> _TASK REQUIREMENTS_:
Between the line containing "order date: 2016-12-02 -> 2016-12-03" and the line containing "750W Be Quiet!" lies a run of lines; give that run again exactly, with both of those lines, and nothing else from the entries below.

> _DATA PROVIDED_:
· · ·

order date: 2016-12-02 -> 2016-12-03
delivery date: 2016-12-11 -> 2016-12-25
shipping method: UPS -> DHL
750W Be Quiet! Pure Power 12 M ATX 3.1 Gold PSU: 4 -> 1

· · ·

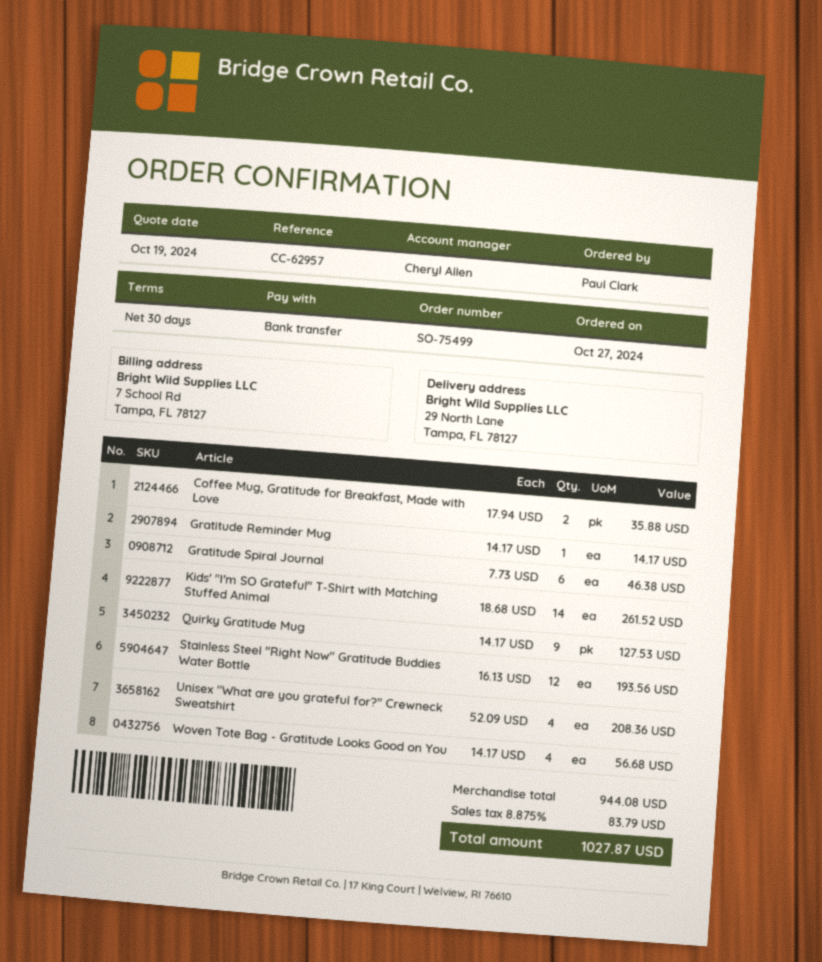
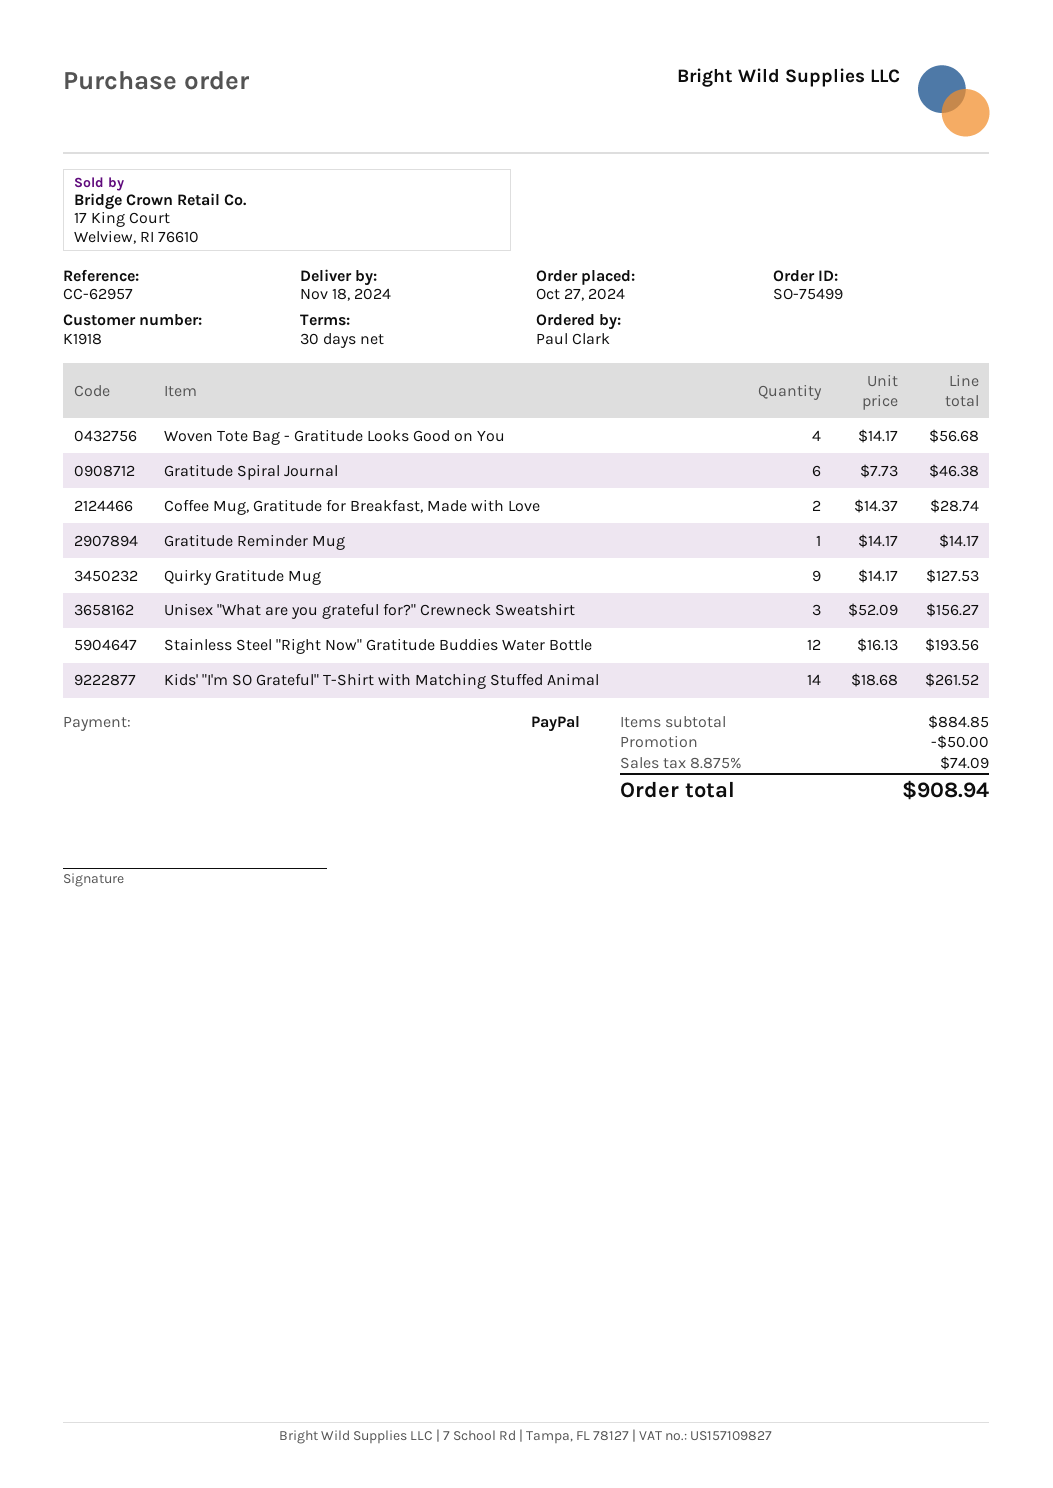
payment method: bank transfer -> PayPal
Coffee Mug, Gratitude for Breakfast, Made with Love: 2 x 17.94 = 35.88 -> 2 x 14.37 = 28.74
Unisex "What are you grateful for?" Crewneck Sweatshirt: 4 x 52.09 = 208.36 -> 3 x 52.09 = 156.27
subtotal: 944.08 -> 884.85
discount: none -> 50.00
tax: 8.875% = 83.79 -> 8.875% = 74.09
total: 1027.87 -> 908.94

· · ·

> _EXPECTED ANSWER_:
order date: 2016-12-02 -> 2016-12-03
delivery date: 2016-12-11 -> 2016-12-25
shipping method: UPS -> DHL
750W Be Quiet! Pure Power 12 M ATX 3.1 Gold PSU: 4 -> 1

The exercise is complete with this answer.